GABF sells out in record time!
By now, most craft beer fans know the details. 49,000 tickets were sold between an initial Members-Only offering of 90 minutes and a public sale of only 45 minutes!
According to the BA, 5 years ago tickets were still available the week of the event. By 2011, tickets sold out only seven days after they went on sale. And this year, it took less than 2 hours total to sell out all 4 sessions.
Many people have tried to blame their inability to acquire tickets on TicketMaster, or even ticket scalpers who swooped in and hoarded all the tickets. Sorry, but no. Although some tickets are in the hands of scalpers (I just checked stubhub and they list 467 tickets total for all four sessions), it is likely less than one to two percent of all tickets. Something bigger than scalpers is going on here.

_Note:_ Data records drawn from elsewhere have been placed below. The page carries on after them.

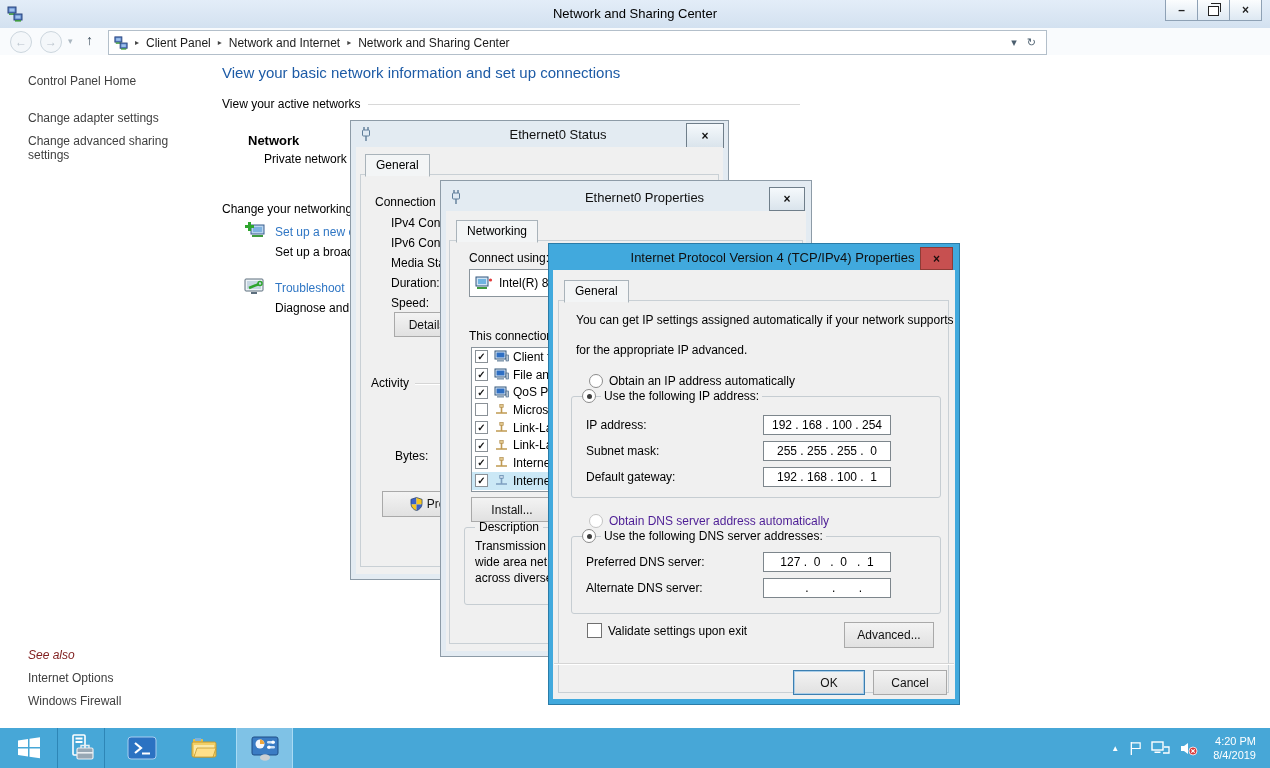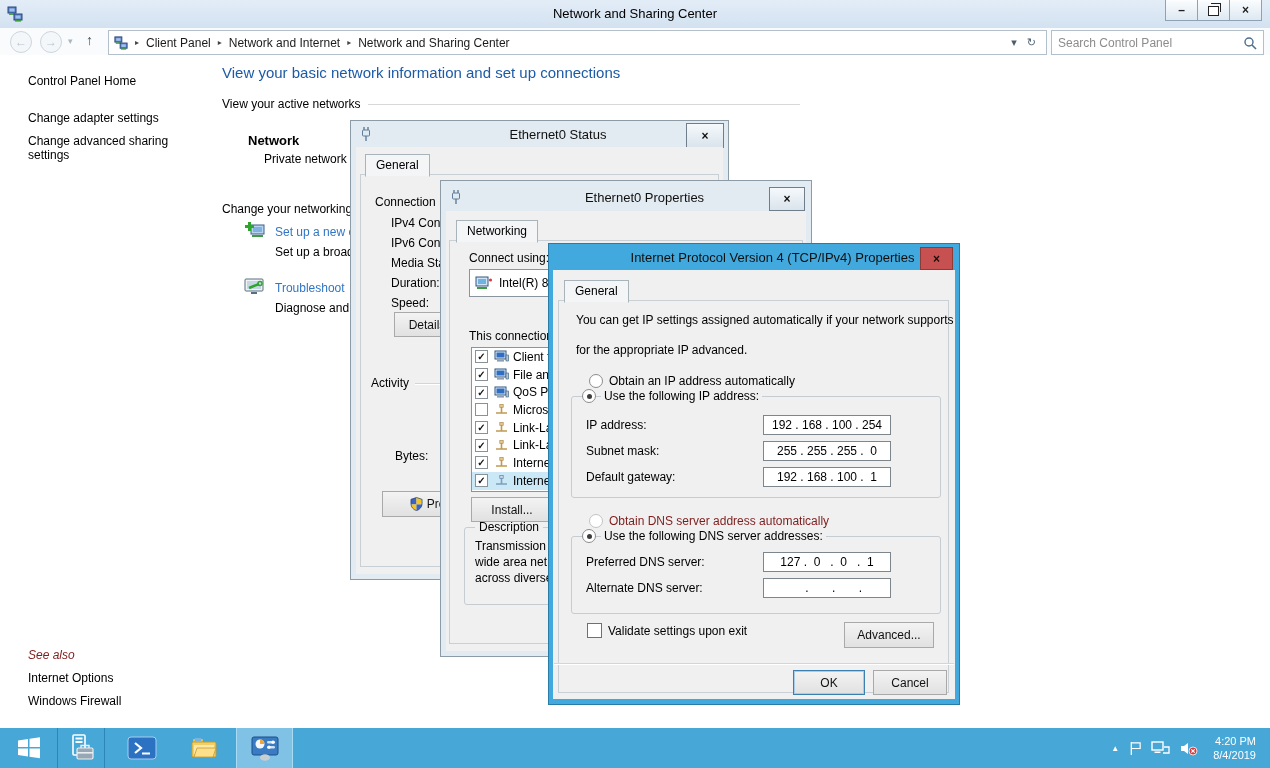--- a/index.html
+++ b/index.html
@@ -25,21 +25,21 @@
   .crumb-ico{margin-left:5px;width:14px;height:14px;}
   .crumb-sep{color:#444;font-size:8px;margin:0 7px;}
   .crumb{color:#1b1b1b;cursor:default;}
   .addr-right{margin-left:auto;display:flex;align-items:center;}
   .addr-right span{color:#4b5e6e;margin-right:10px;font-size:11px;}
   .searchbox{position:absolute;left:1051px;top:2px;width:211px;height:23px;background:#fff;border:1px solid #b3bfca;display:flex;align-items:center;}
   .searchbox input{flex:1;border:none;outline:none;font:12px "Liberation Sans",sans-serif;padding:0 6px;color:#333;background:transparent;}
   .searchbox input::placeholder{color:#8c8c8c;}
   .mag{margin-right:6px;}
   
-  .sidebar-link{position:absolute;color:#000000;cursor:pointer;}
+  .sidebar-link{position:absolute;color:#404040;cursor:pointer;}
   .gray-label{position:absolute;color:#7f1d1d;font-style:italic;}
   .heading{position:absolute;left:222px;top:64px;font-size:15px;color:#1d5ba6;}
   .divline{position:absolute;border-top:1px solid #d8d8d8;}
   .txt{position:absolute;}
   .blue-link{position:absolute;color:#2f76c4;cursor:pointer;}
   .bold{font-weight:bold;text-align:center;}
   
   .dlg{position:absolute;border:1px solid #8d9ba7;}
   .dlg-inactive{background:#e3ebf2;}
   .dlg .tbar{position:absolute;left:0;top:0;right:0;height:26px;}
@@ -53,21 +53,21 @@
   .tabpage{position:absolute;border:1px solid #c9d0d5;background:#f0f0f0;z-index:1;}
   .lbl{position:absolute;z-index:4;white-space:nowrap;}
   .btn{position:absolute;z-index:4;background:linear-gradient(#f3f3f3,#e1e1e1);border:1px solid #a9a9a9;
        display:flex;align-items:center;justify-content:center;font-size:12px;color:#111;}
   .whitebox{position:absolute;z-index:4;background:#fff;border:1px solid #8a949c;}
   .groupbox{position:absolute;z-index:2;border:1px solid #c6cdd2;border-radius:3px;}
   .radio{position:absolute;z-index:5;width:12px;height:12px;border:1px solid #8c8c8c;border-radius:50%;background:#fff;
          display:flex;align-items:center;justify-content:center;}
   .radio.checked::after{content:"";width:5px;height:5px;border-radius:50%;background:#3c3c3c;}
   .radio.disabled{border-color:#c3c3c3;}
-  .dis{color:#7f1d1d;}
+  .dis{color:#4c1d95;}
   .cbx{position:absolute;z-index:5;width:13px;height:13px;border:1px solid #707070;background:#fff;}
   .field{position:absolute;z-index:5;background:#fff;border:1px solid #7d868c;height:18px;line-height:18px;
          text-align:center;white-space:pre;font-size:12px;}
   .li-row{display:flex;align-items:center;height:17.7px;padding-left:3px;}
   .li-row.sel{background:#cbe8f6;}
   .li-cb{width:11px;height:11px;border:1px solid #8a9197;background:#fff;font-size:10px;line-height:11px;text-align:center;
          font-weight:bold;color:#111;flex:0 0 auto;}
   .li-ic{margin:0 4px 0 6px;flex:0 0 auto;display:flex;}
   .li-lb{white-space:nowrap;}
   .hline{position:absolute;z-index:4;border-top:1px solid #d5d5d5;box-shadow:0 1px 0 #fff;}
@@ -136,27 +136,20 @@
       <span class="crumb-sep">▸</span>
       <span class="crumb">Client Panel</span>
       <span class="crumb-sep">▸</span>
       <span class="crumb">Network and Internet</span>
       <span class="crumb-sep">▸</span>
       <span class="crumb">Network and Sharing Center</span>
       <span class="addr-right">
         <span>▾</span>
         <span>↻</span>
       </span>
-    </div>
-    <div class="searchbox">
-      <input placeholder="Search Control Panel" style="">
-      <svg class="mag" width="14" height="14" viewBox="0 0 14 14">
-        <circle cx="6" cy="6" r="4" fill="none" stroke="#4c6e8e" stroke-width="1.4"></circle>
-          <path d="M9 9 L13 13" stroke="#4c6e8e" stroke-width="1.6"></path>
-      </svg>
     </div>
   </div>
 
   <div class="sidebar-link" style="left:28px;top:74px">Control Panel Home</div>
   <div class="sidebar-link" style="left:28px;top:111px">Change adapter settings</div>
   <div class="sidebar-link" style="left:28px;top:134px;width:150px">Change advanced sharing settings</div>
   <div class="gray-label" style="left:28px;top:648px">See also</div>
   <div class="sidebar-link" style="left:28px;top:671px">Internet Options</div>
   <div class="sidebar-link" style="left:28px;top:694px">Windows Firewall</div>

That “something” is a revolution in the beer industry. There are now 2,126 breweries in the US, the most in 125 years. In addition there are another 1,252 breweries-in-planning. That last number is the true story of the revolution. How so? Typically about half of the breweries-in-planning open each year. This time last year the number of breweries-in-planning stood at 725, while 350 breweries actually opened. So if the trend holds we will have over 2,700 breweries by mid 2013!
Check out the above chart. The number of breweries was a steady downward trend since 1890 (notice the bottomless pit that was Prohibition). Then in the 1980’s something happened. Pioneers like Ken Grossman from Sierra Nevada, Jim Koch at Boston Beer, Fritz Maytag with Anchor, (the list could, and should, go on) were bucking the trend and taking some real chances. They were betting that people still wanted beer with flavor. And they were right.
All through the late 1980’s and into the mid 1990’s craft beer was booming. Then in the late 1990’s to the early 2000’s the “shakeout” occurred. At the time, this was seen as “the end of the microbrew fad”. But when seen over the course of 125 years, that “shakeout” was nothing more than a small blip on the map of ever-increasing interest in craft beer. (BTW – the shakeout is exactly when Spike and I started talking to bankers and investors about our ideas for Terrapin Beer Company. That did not go over very well in 1998. Or 1999. Or 2000. Or 2001. We persevered, but that’s another story for another day.)
So why are record ticket sales for GABF the sign of the beginning of a revolution in the beer industry? Because, even today, with 2,126 breweries in the US, craft beer still only accounts for around 5-7% of total beer sales. In certain key markets like Portland, Seattle, San Diego, and Denver, the number is much higher. As high as 20%, 30% plus. And where those cities have gone with craft beer; the rest of us are heading as well.
I absolutely believe craft beer is headed to 15% plus national market share in the next 10-15 years. Why? Because it’s part of a bigger trend. People are moving away from mass-produced items of all types and are supporting local farms and local foods. We are eating better breads, enjoying better cheese and drinking better coffee. And, along with that, we are learning about better beer.
So the GABF selling out in record time is just the beginning.
By the way, I have my tickets. Do you?